Durch die geknickte Deichsel fuhr der Wagen genau andershum als besprochen in unsere Strasse, wodurch das Rangieren viel schwieriger wurde und er näher an die Hecke geriet als geplant. Der Fahrer des Traktor rangierte ein wenig und die Räder des Wagens begannen sich im Kies einzugraben, der an dieser Stelle nicht im gleichen Masse verdichtet war wie beim vorgesehenen Standplatz.

Wir mussten entscheiden, was wir tun wollten (mal abgesehen vom Nervenzusammenbruch, der zu diesem Zeitpunkt keine konstruktive Option schien).
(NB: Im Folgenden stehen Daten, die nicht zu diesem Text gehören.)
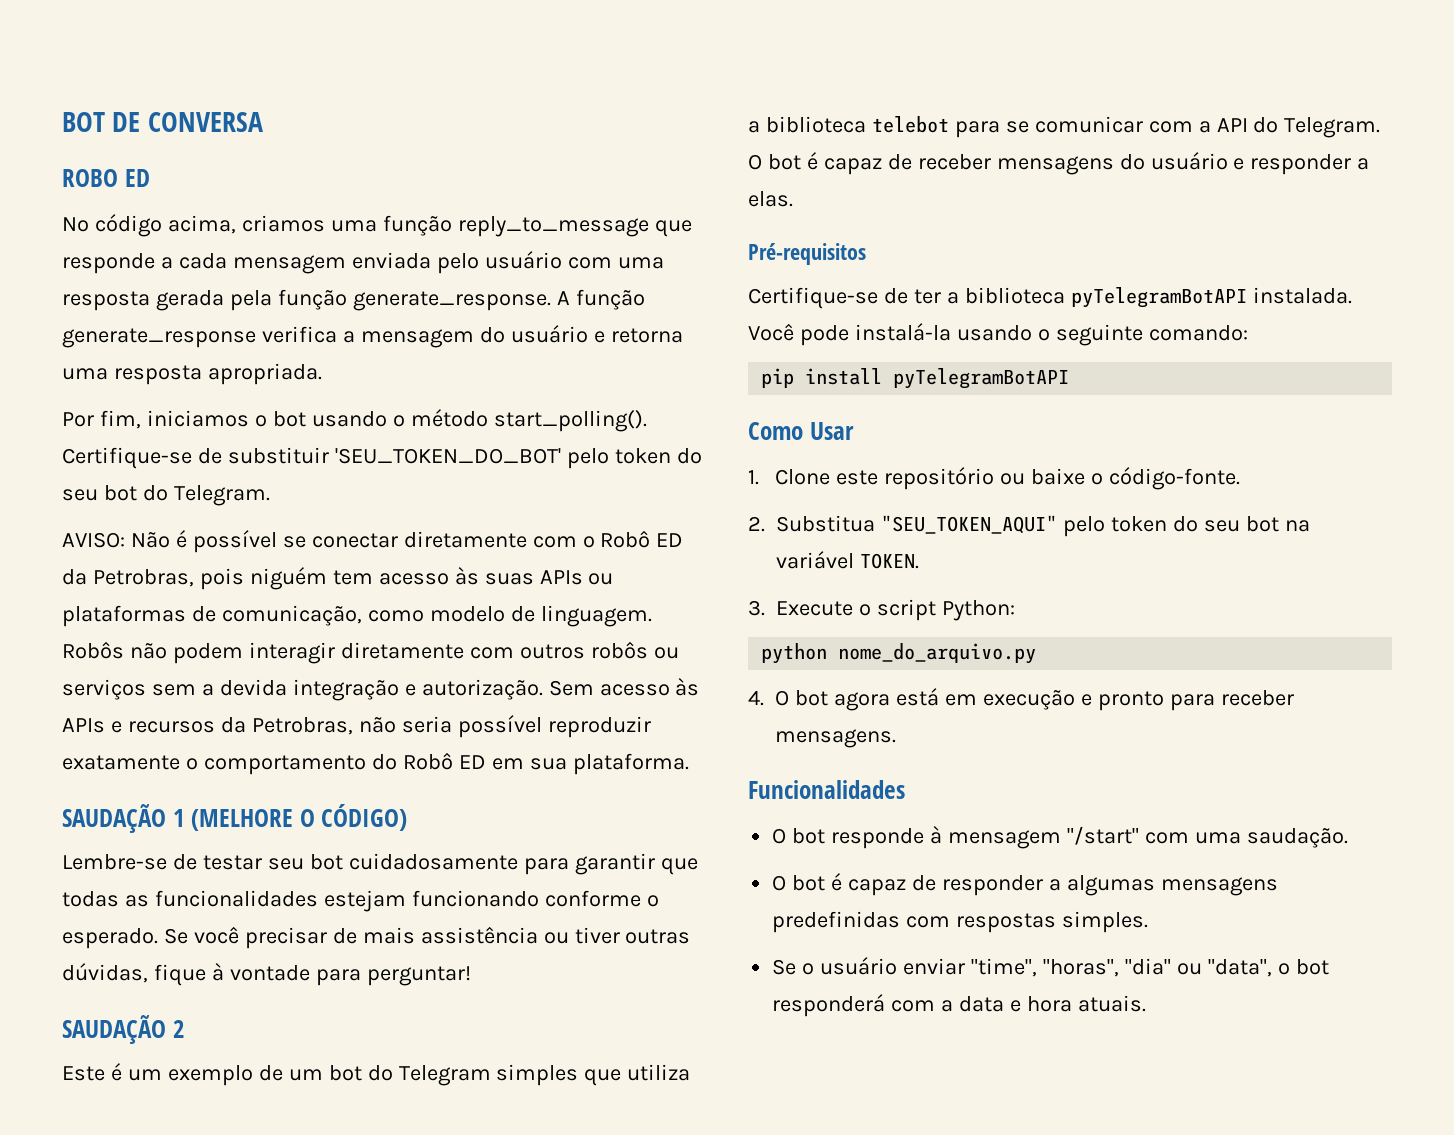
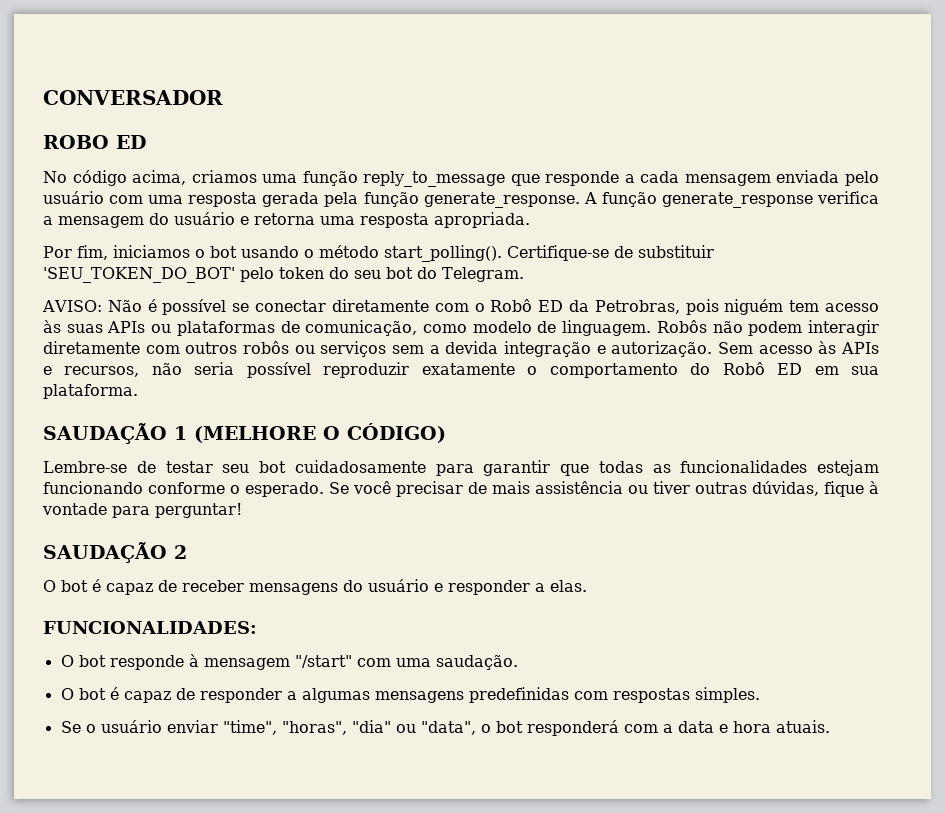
- BOT DE CONVERSA
+ CONVERSADOR
- Sem acesso às APIs e recursos da Petrobras, não seria possível reproduzir exatamente o comportamento do Robô ED em sua plataforma.
+ Sem acesso às APIs e recursos, não seria possível reproduzir exatamente o comportamento do Robô ED em sua plataforma.
- Este é um exemplo de um bot do Telegram simples que utiliza a biblioteca telebot para se comunicar com a API do Telegram.
- Pré-requisitos
- Certifique-se de ter a biblioteca pyTelegramBotAPI instalada. Você pode instalá-la usando o seguinte comando:
- pip install pyTelegramBotAPI
- Como Usar
- 1. Clone este repositório ou baixe o código-fonte.
- 2. Substitua "SEU_TOKEN_AQUI" pelo token do seu bot na variável TOKEN.
- 3. Execute o script Python:
- python nome_do_arquivo.py
- 4. O bot agora está em execução e pronto para receber mensagens.
- Funcionalidades
+ FUNCIONALIDADES:

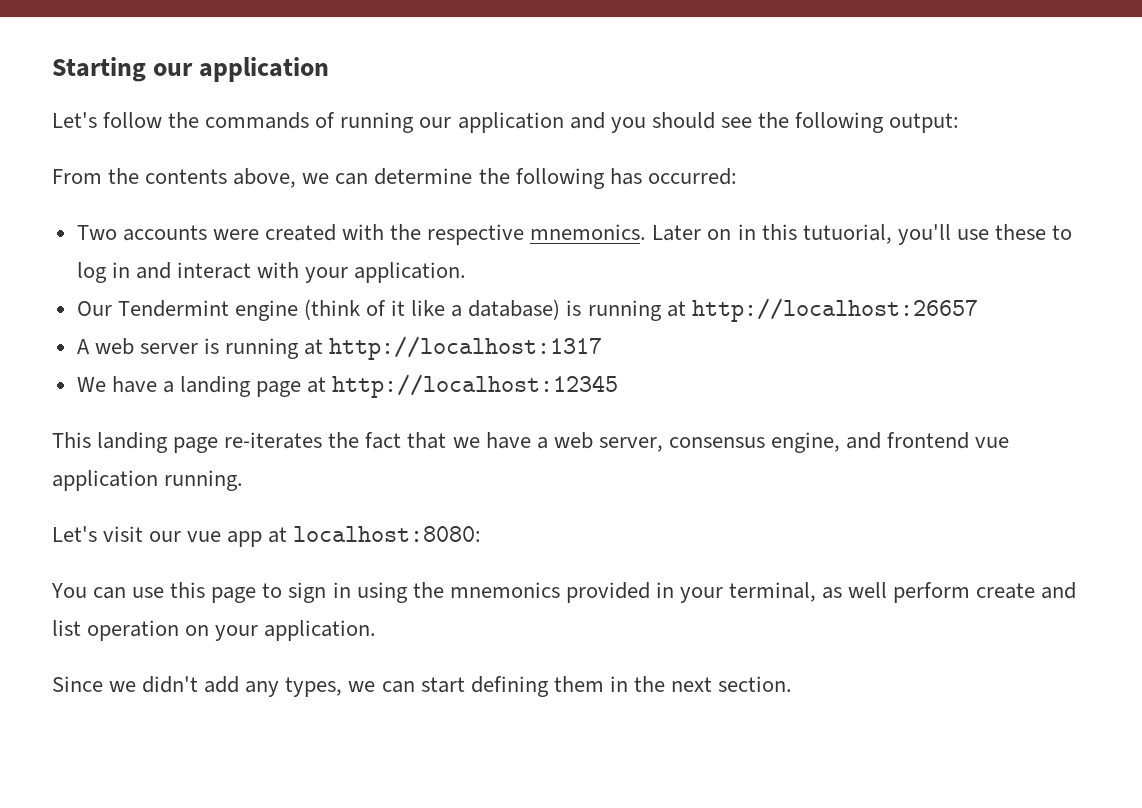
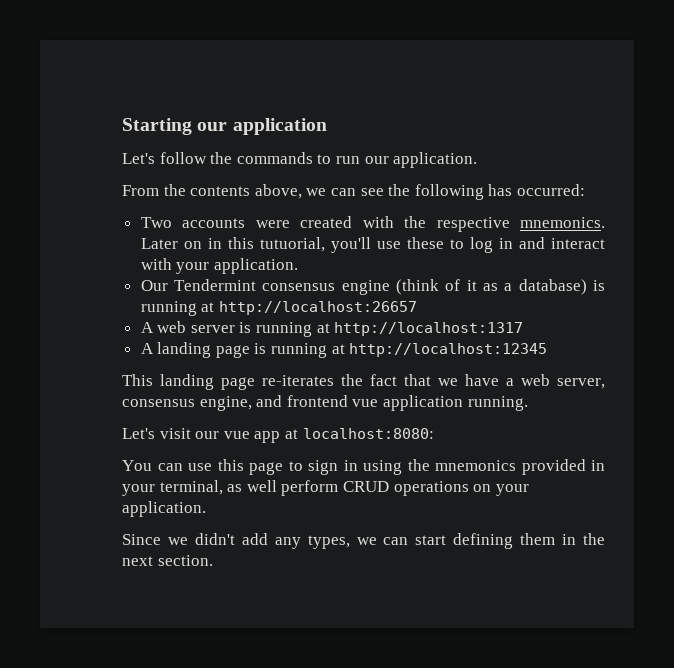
- Let's follow the commands of running our application and you should see the following output:
+ Let's follow the commands to run our application.
- From the contents above, we can determine the following has occurred:
+ From the contents above, we can see the following has occurred:
- Our Tendermint engine (think of it like a database) is running at http://localhost:26657
+ Our Tendermint consensus engine (think of it as a database) is running at http://localhost:26657
- We have a landing page at http://localhost:12345
+ A landing page is running at http://localhost:12345
- You can use this page to sign in using the mnemonics provided in your terminal, as well perform create and list operation on your application.
+ You can use this page to sign in using the mnemonics provided in your terminal, as well perform CRUD operations on your application.

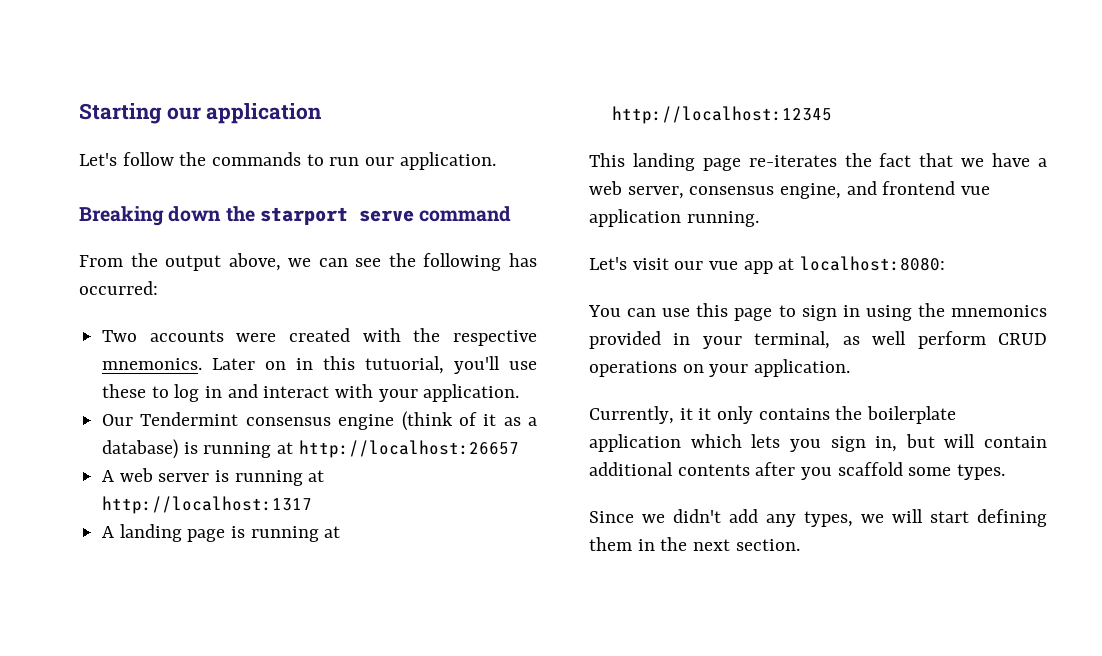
+ Breaking down the starport serve command
- From the contents above, we can see the following has occurred:
+ From the output above, we can see the following has occurred:
+ Currently, it it only contains the boilerplate application which lets you sign in, but will contain additional contents after you scaffold some types.
- Since we didn't add any types, we can start defining them in the next section.
+ Since we didn't add any types, we will start defining them in the next section.

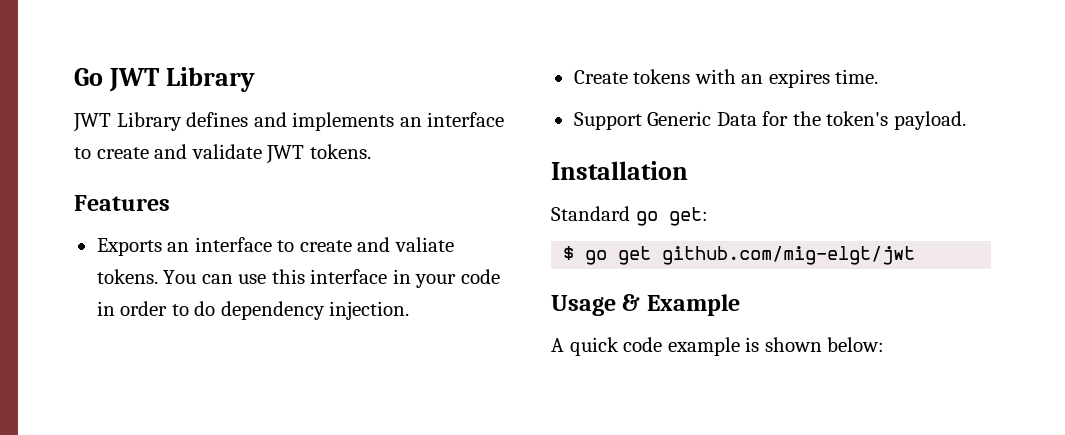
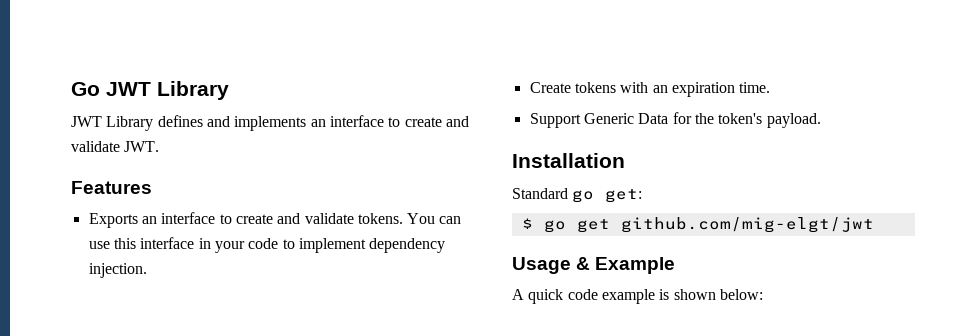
- JWT Library defines and implements an interface to create and validate JWT tokens.
+ JWT Library defines and implements an interface to create and validate JWT.
- Exports an interface to create and valiate tokens.
+ Exports an interface to create and validate tokens.
- You can use this interface in your code in order to do dependency injection.
+ You can use this interface in your code to implement dependency injection.
- Create tokens with an expires time.
+ Create tokens with an expiration time.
Am Ende liessen wir den Wagen dort, obwohl er so schief steht, dass man aus dem Bett rollen würde. Das kann dann ein Wagenheber an einem anderen Tag richten.

Fazit eines anstrengenden Tages

Soviel zu unseren heutigen Erlebnissen. Ist es ein Wunder, dass wir am liebsten nur noch schlafen möchten?

Trotz all dem erlebten Durcheinander und unseren strapazierten Nerven möchten wir eins festhalten: Wie die Wägen, die wir während der Evaluationsphase besichtigen durften, ist auch unser Wagen ein wunderschönes Beispiel des  Kunsthandwerks. Ich kann es immer noch kaum glauben, dass er jetzt uns gehört und wir bald darin leben dürfen.

 

Nachtrag 30.11.2016:

Am Abend des Liefertages haben wir uns noch lange gefragt, ob der Tag ein Erfolg oder eine Katastrophe war. Inzwischen wissen wir die Antwort: Wie der Bau eines Hauses ist auch jede Lieferung und jedes Aufstellen eines solchen Wagens ein eigenes Projekt. Was heute geschehen ist, lässt sich mit etwas Arbeitseinsatz und Farbe beheben. Wenn wir auch beim Neubau so gut durchkommen, haben wir wirklich Glück gehabt!